Methane belches kept water flowing on ancient Mars

New research suggests outflows of methane could have warned Mars' atmosphere and melted water ice a few billion years ago, allowing lakes and rivers to flow through Martian craters. Photo by NASA/UPI

Oct. 3 (UPI) — Frequent belches of methane could explain how a younger Mars maintained liquid water on its surface despite a cold, arid climate.

The evidence that water once flowed freely on Mars is overwhelming. Over the last decade, scientists have found signs that water moved across the surface of the Red Planet as recently as 3 billion years ago.

The problem is, scientists have also uncovered a large body of evidence suggesting Mars’ climate was especially cold and dry some 3 billion years ago.

Planetary scientists have been fishing for a solution to the contradiction.

“It’s a paradox, an unresolved paradox of Mars,” Kevin Zahnle, a NASA scientist who was not involved in the research, told The Verge. “On the one hand, some people say that it looked warmish and wettish, at least occasionally. On another hand, nobody can figure out how it could have been warmish and wettish.”

Roughly 3 billion years ago marked the tail end of Mars’ Hesperian period, its transition from cold and wet to cold and dry. By the end of the Hesperian period, all of the Red Planet’s water should have been locked up in ice form.

But 3.5-million-year-old lake beds, like those found within Gale Crater, suggest otherwise.

Scientists have hypothesized that some sort of phenomena inspired periods of warming during the Hesperian period, allowing water to once again flow freely.

The latest study — published this week in the journal Nature Geoscience — suggests significant outflows of methane warmed the planet and melted ice deposits.

Methane ice is quite volatile. Scientists hypothesize that Mars’ wobbly axis was tilted off kilter during parts of the Hesperian period, pointing the Red Planet’s methane ice deposits toward the sun. As the volatile ice melted, explosions of methane escaped in the atmosphere and encourage spells of global warming long enough to melt water ice.

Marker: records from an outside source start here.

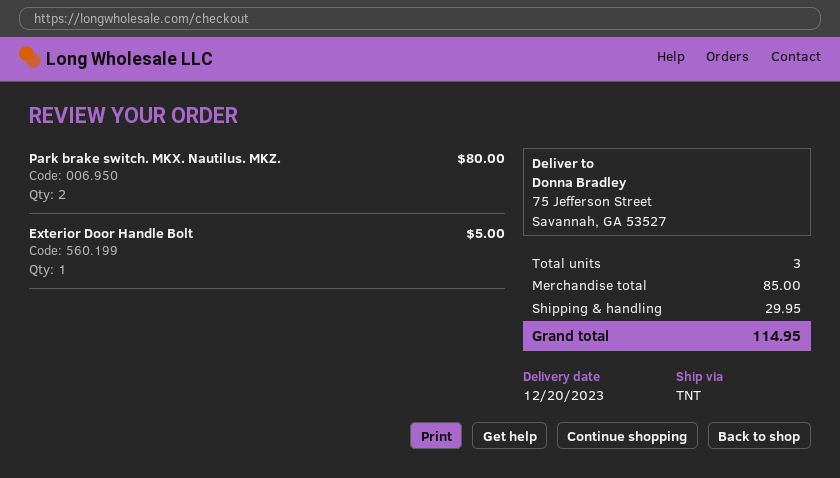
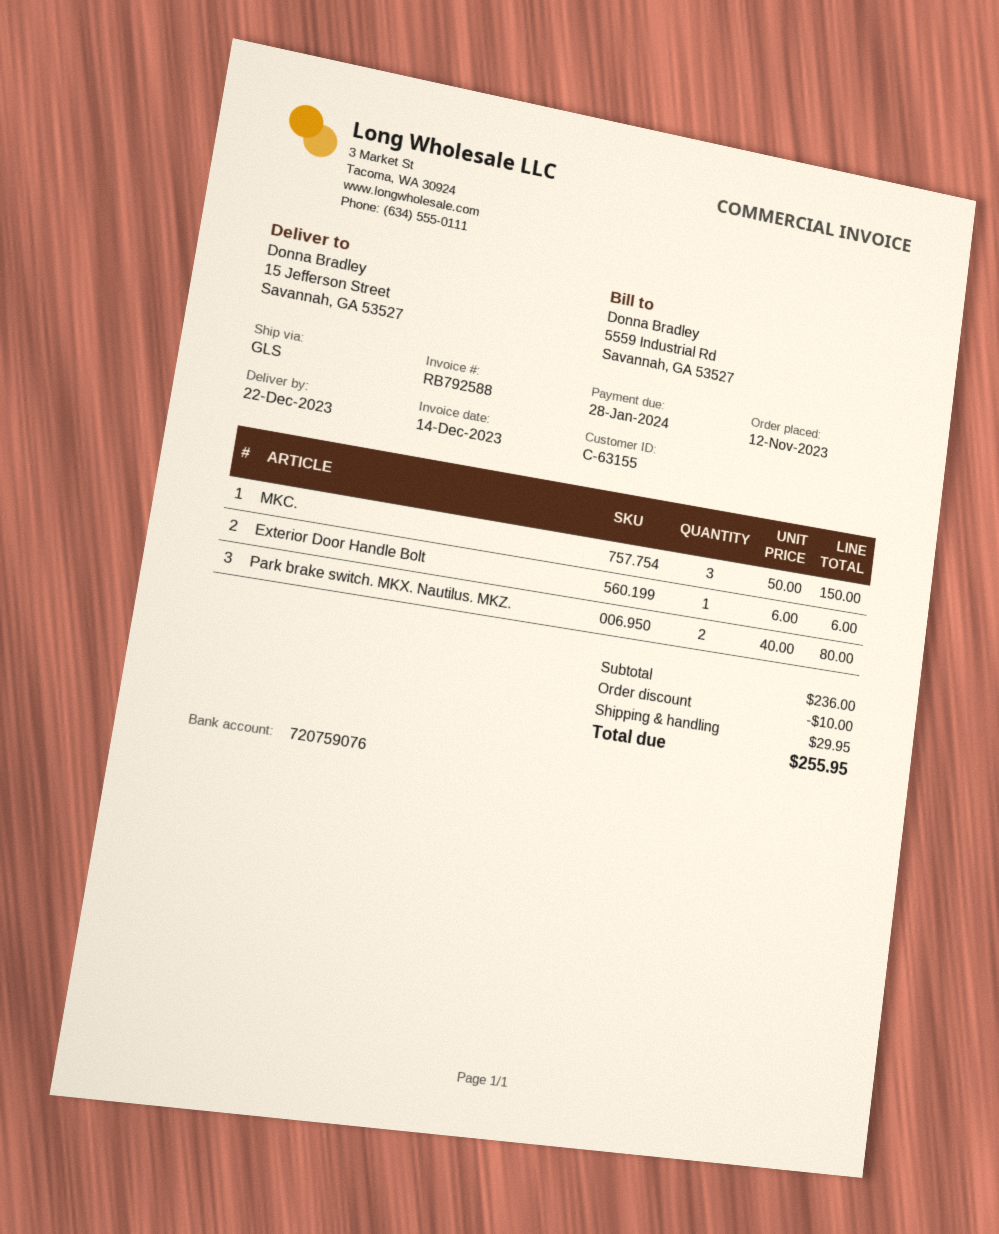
delivery date: 2023-12-20 -> 2023-12-22
shipping method: TNT -> GLS
ship to: 75 Jefferson Street, Savannah, GA 53527 -> 15 Jefferson Street, Savannah, GA 53527
Exterior Door Handle Bolt: 1 for 5.00 -> 1 for 6.00
MKC.: none -> 3 for 150.00
subtotal: 85.00 -> 236.00
discount: none -> 10.00
total: 114.95 -> 255.95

The pattern of the wobble of Mars’ axis matches the timing of lake formation on Mars’ surface. But scientists suggest methane alone wouldn’t suffice. In order for real warming to occur, Mars’ atmosphere would have had to also feature a significant amount of carbon dioxide.

A separate team of scientists have been looking for signs of heightened CO2 levels among Mars’ rocks and sediment layers. They haven’t had much luck.

“Having a thick CO2-rich atmosphere leads to some expectations about the kinds of rocks you would find deposited at that time,” Thomas Bristow of NASA’s Ames Research Center told New Scientist. “You would expect to see lots of carbonate minerals around, particularly in sedimentary rocks, but we don’t see them.”

There’s another problem. Researchers don’t have direct evidence of methane deposits on Mars. Their analysis is almost entirely based on computer modeling — hypotheticals. The European Space Agency’s ExoMars Trace Gas Orbiter is currently sniffing around the Red Planet for signs of the gas. If it can’t find any, scientists may have to go back to the drawing board.

“If there is a quick way to prove our model, I don’t know what it is — but there is a quick way to disprove it,” said Edwin Kite, a planetary scientist at the University of Chicago and lead author of the new study.